Your objective:
Using the data below, print exactly the line with "subtotal: 3188.00 -> 3563.00", the line with "tax: 7% = 1695.54 -> 7% = 1695.40", and every line between them, but none of the pictures.

Records to process:
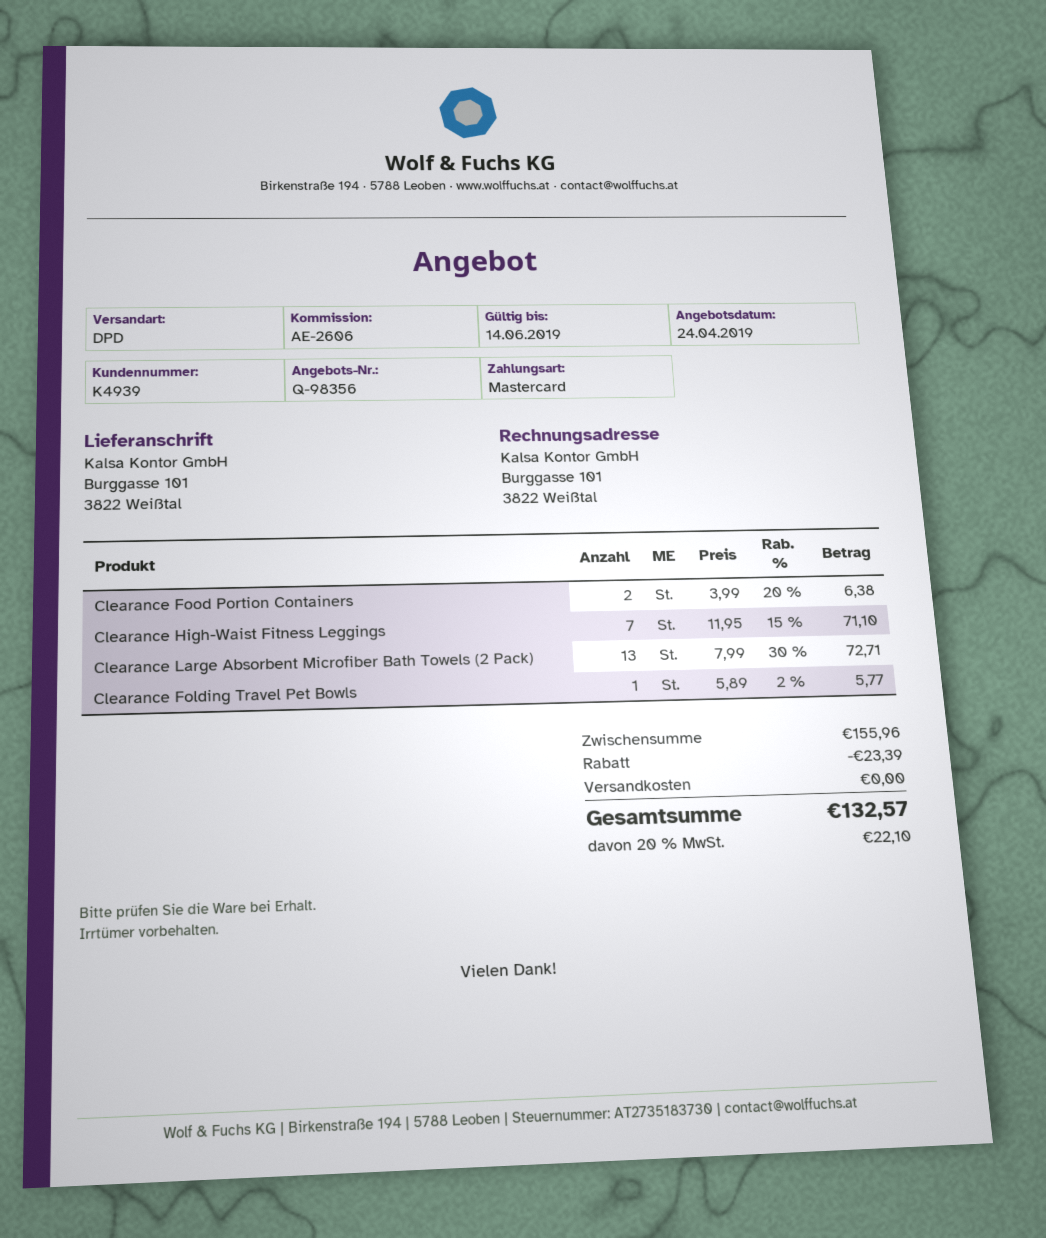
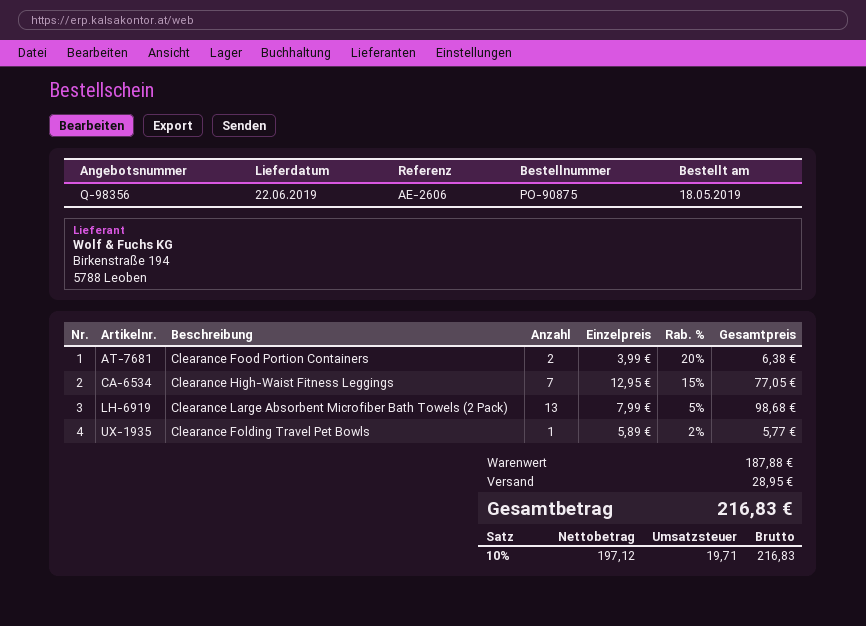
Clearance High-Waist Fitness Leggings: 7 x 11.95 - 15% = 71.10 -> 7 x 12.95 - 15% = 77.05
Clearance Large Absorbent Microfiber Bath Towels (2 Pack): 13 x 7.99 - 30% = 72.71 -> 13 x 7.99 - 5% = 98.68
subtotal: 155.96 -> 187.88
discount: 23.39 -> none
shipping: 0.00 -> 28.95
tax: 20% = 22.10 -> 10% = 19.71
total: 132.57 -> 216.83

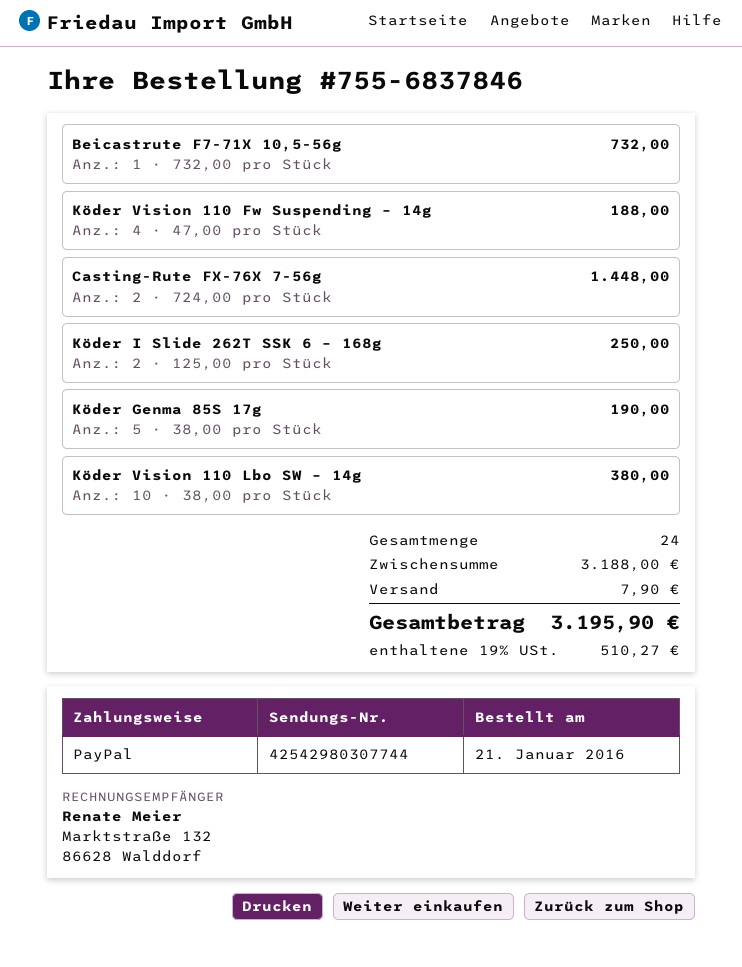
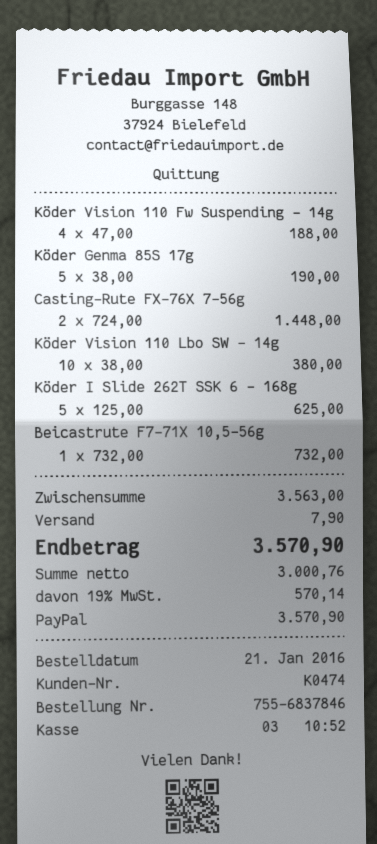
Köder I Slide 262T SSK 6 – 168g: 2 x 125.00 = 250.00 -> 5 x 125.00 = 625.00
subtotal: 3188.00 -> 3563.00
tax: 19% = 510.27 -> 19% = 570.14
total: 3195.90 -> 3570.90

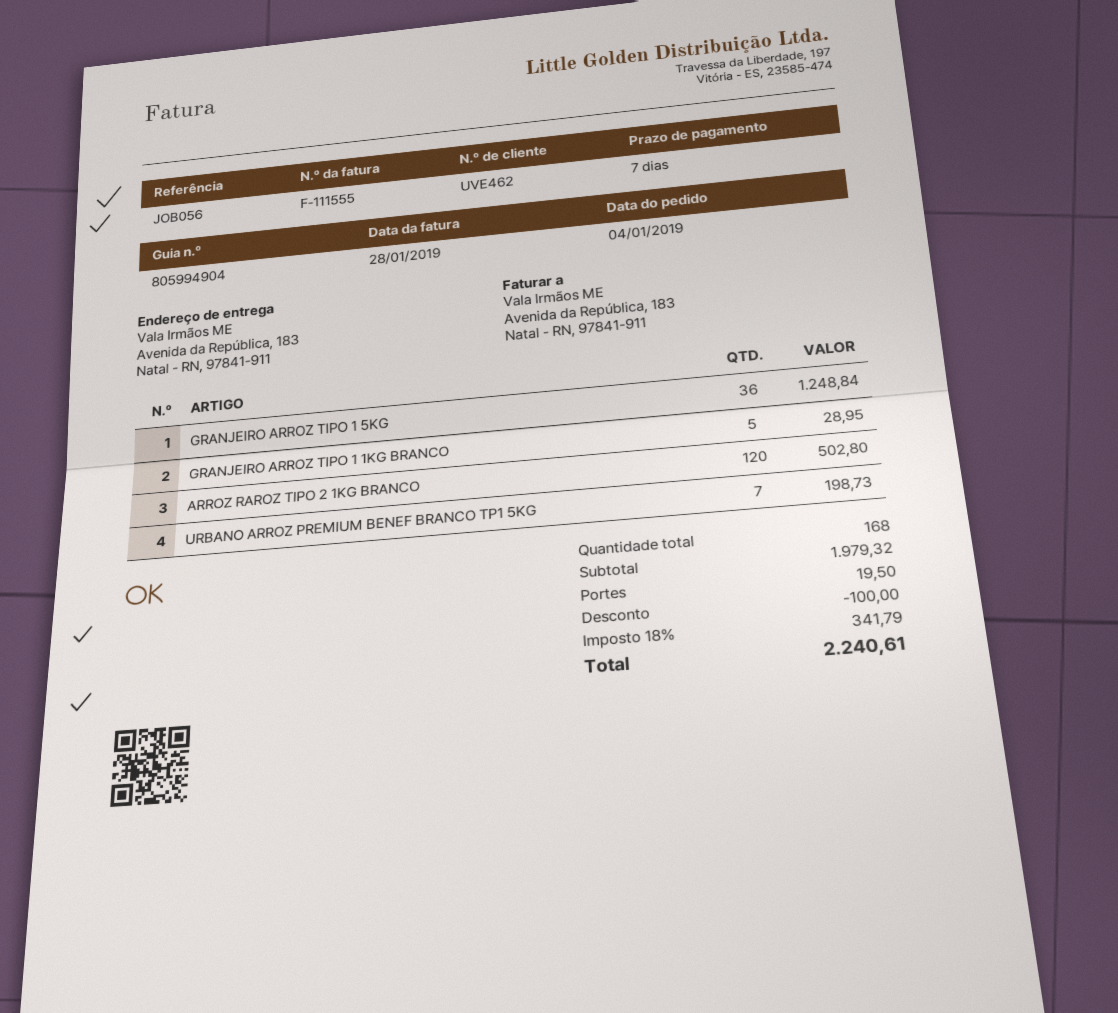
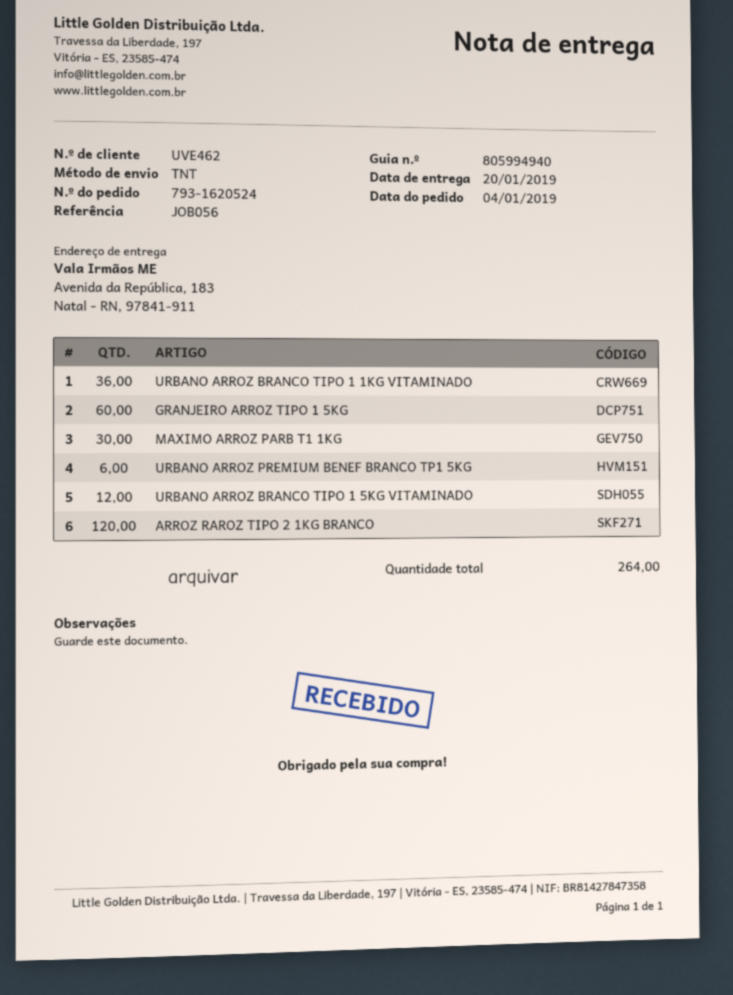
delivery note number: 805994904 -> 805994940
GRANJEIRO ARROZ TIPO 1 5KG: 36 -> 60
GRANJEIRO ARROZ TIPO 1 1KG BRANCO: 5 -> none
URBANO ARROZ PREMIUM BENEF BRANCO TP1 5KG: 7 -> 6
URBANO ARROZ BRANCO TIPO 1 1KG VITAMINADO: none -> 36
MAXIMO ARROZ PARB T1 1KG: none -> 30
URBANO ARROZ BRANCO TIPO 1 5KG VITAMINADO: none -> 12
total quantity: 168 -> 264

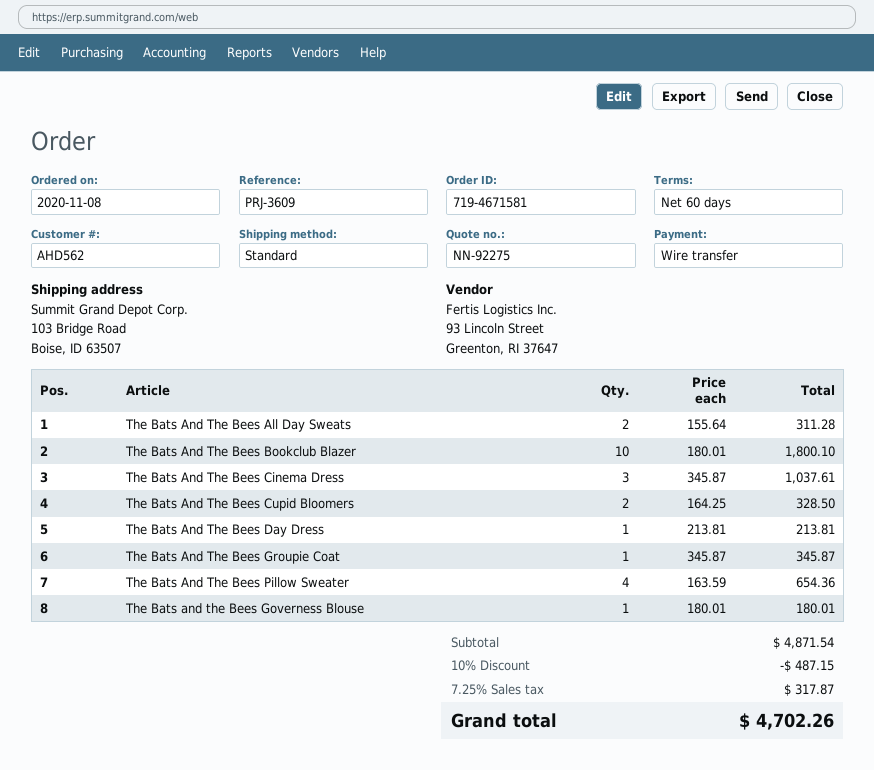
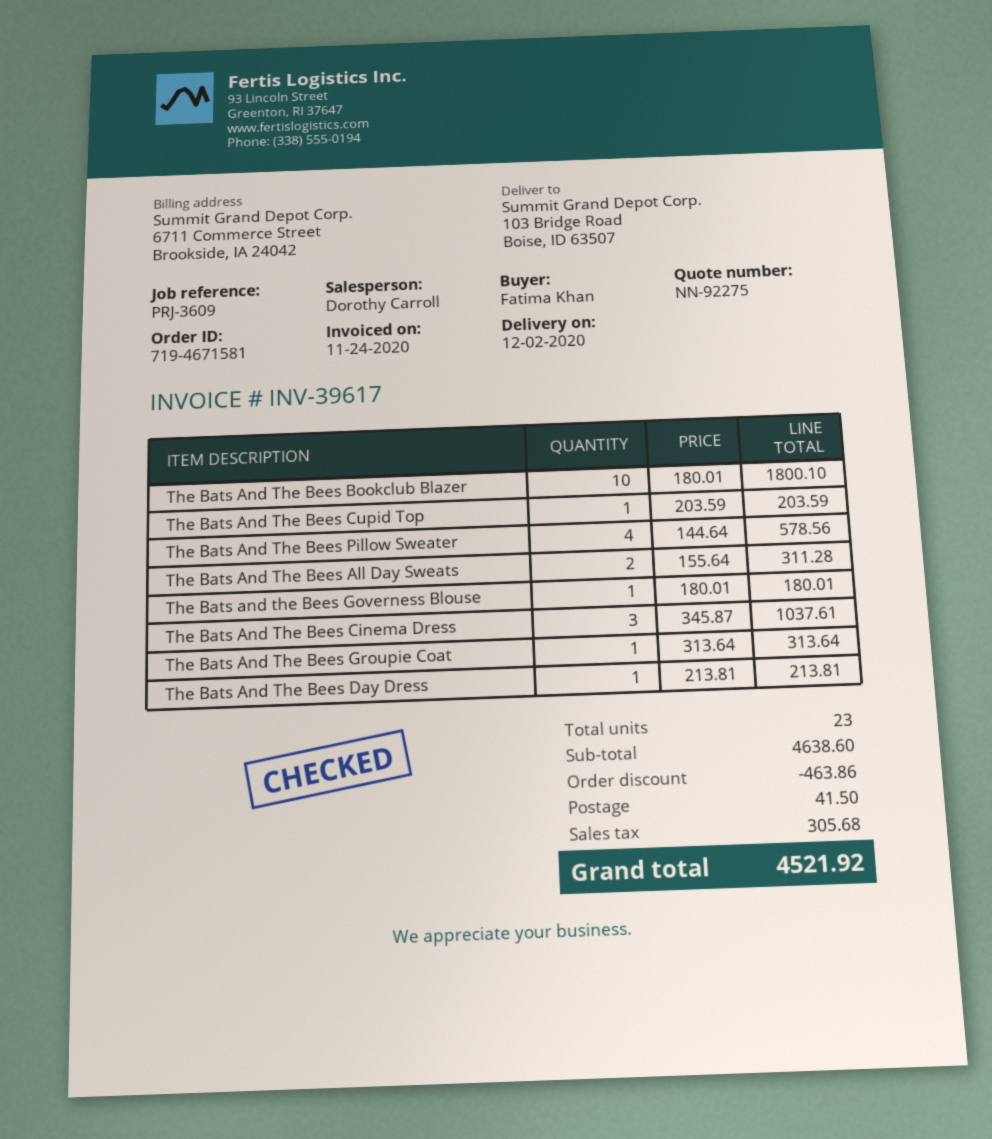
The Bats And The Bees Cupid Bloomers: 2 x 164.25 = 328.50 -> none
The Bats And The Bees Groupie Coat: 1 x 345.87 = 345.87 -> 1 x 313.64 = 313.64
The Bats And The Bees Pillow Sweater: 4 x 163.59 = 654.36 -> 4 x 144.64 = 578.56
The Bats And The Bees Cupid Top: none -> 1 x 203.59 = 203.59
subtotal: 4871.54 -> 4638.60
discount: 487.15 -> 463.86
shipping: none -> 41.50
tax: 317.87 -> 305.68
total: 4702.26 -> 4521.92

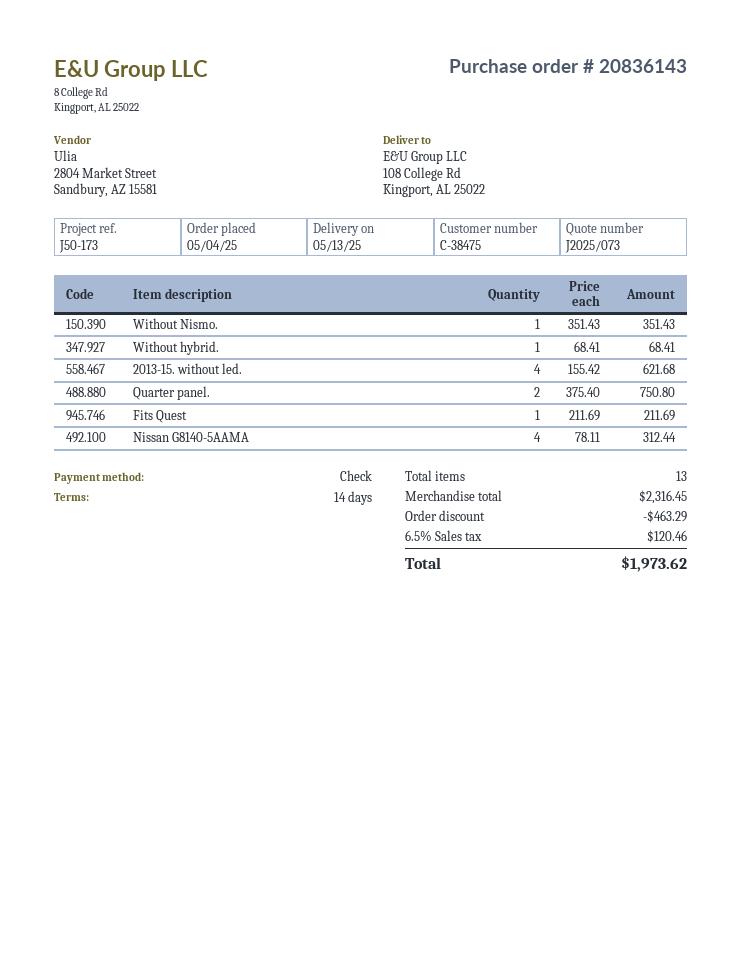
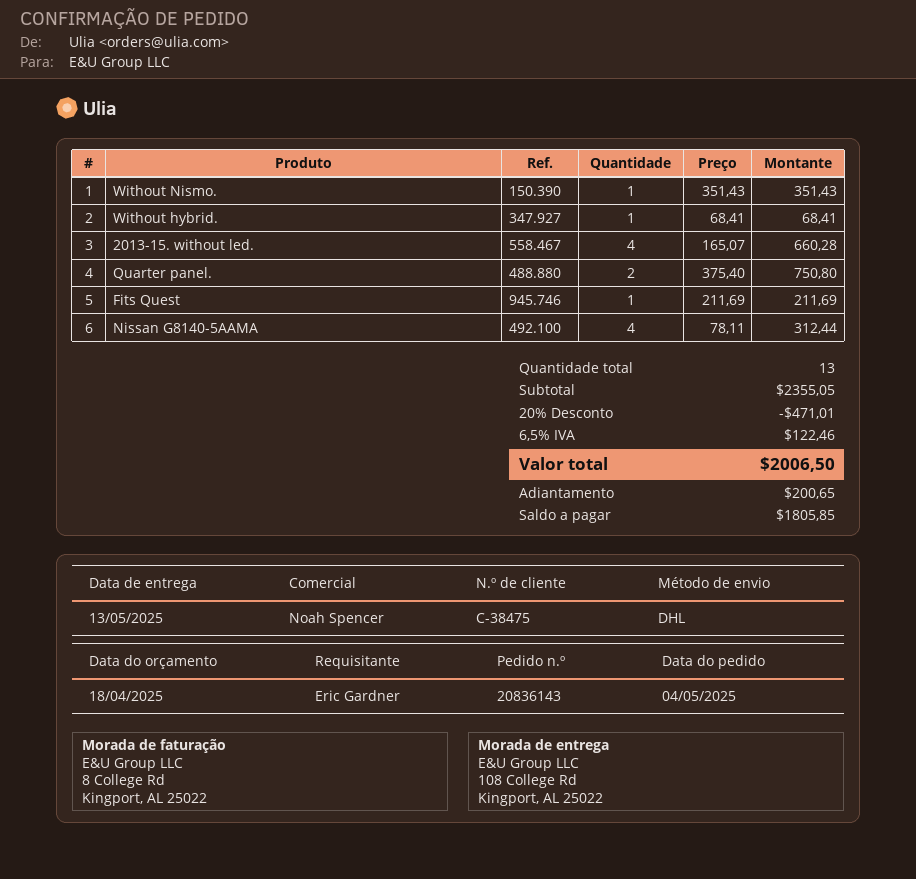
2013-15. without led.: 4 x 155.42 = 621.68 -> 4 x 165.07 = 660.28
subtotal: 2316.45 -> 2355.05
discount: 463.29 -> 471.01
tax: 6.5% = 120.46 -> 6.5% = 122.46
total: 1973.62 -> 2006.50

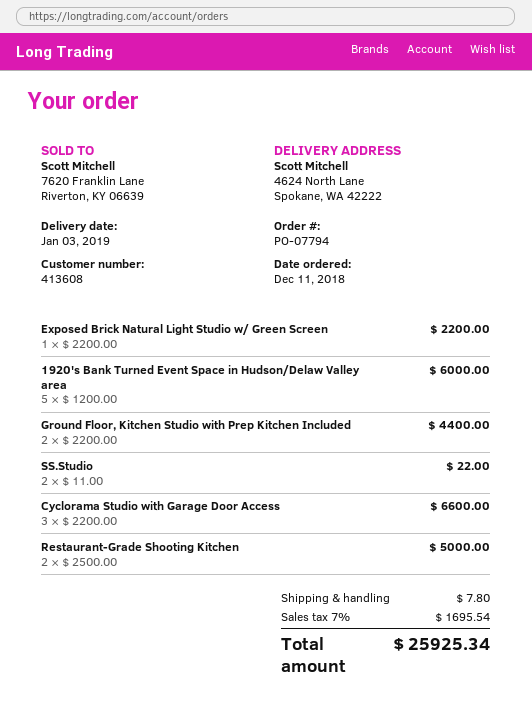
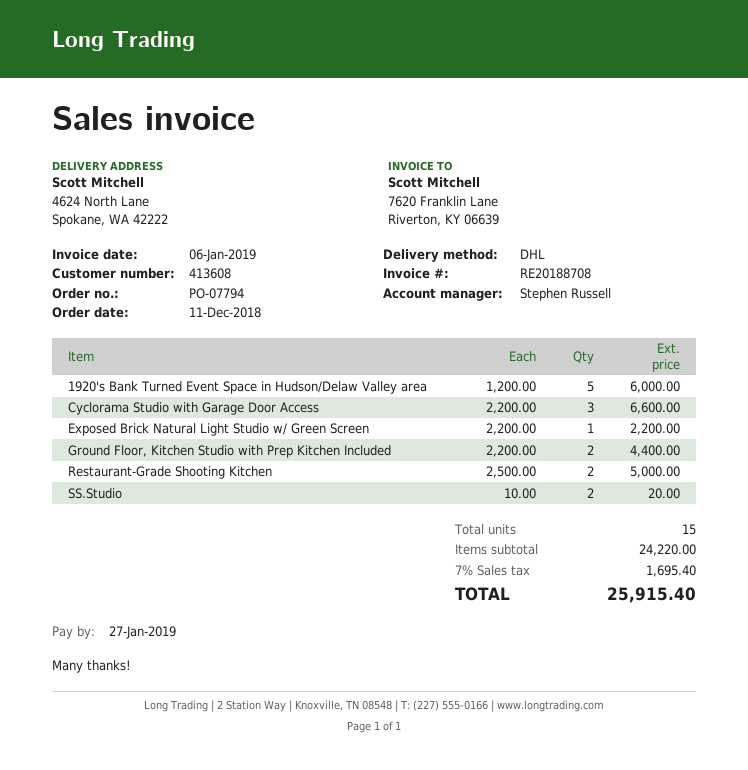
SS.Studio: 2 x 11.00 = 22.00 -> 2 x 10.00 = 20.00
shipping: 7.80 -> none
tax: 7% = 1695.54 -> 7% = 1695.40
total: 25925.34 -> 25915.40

Answer to the exercise:
subtotal: 3188.00 -> 3563.00
tax: 19% = 510.27 -> 19% = 570.14
total: 3195.90 -> 3570.90

delivery note number: 805994904 -> 805994940
GRANJEIRO ARROZ TIPO 1 5KG: 36 -> 60
GRANJEIRO ARROZ TIPO 1 1KG BRANCO: 5 -> none
URBANO ARROZ PREMIUM BENEF BRANCO TP1 5KG: 7 -> 6
URBANO ARROZ BRANCO TIPO 1 1KG VITAMINADO: none -> 36
MAXIMO ARROZ PARB T1 1KG: none -> 30
URBANO ARROZ BRANCO TIPO 1 5KG VITAMINADO: none -> 12
total quantity: 168 -> 264

The Bats And The Bees Cupid Bloomers: 2 x 164.25 = 328.50 -> none
The Bats And The Bees Groupie Coat: 1 x 345.87 = 345.87 -> 1 x 313.64 = 313.64
The Bats And The Bees Pillow Sweater: 4 x 163.59 = 654.36 -> 4 x 144.64 = 578.56
The Bats And The Bees Cupid Top: none -> 1 x 203.59 = 203.59
subtotal: 4871.54 -> 4638.60
discount: 487.15 -> 463.86
shipping: none -> 41.50
tax: 317.87 -> 305.68
total: 4702.26 -> 4521.92

2013-15. without led.: 4 x 155.42 = 621.68 -> 4 x 165.07 = 660.28
subtotal: 2316.45 -> 2355.05
discount: 463.29 -> 471.01
tax: 6.5% = 120.46 -> 6.5% = 122.46
total: 1973.62 -> 2006.50

SS.Studio: 2 x 11.00 = 22.00 -> 2 x 10.00 = 20.00
shipping: 7.80 -> none
tax: 7% = 1695.54 -> 7% = 1695.40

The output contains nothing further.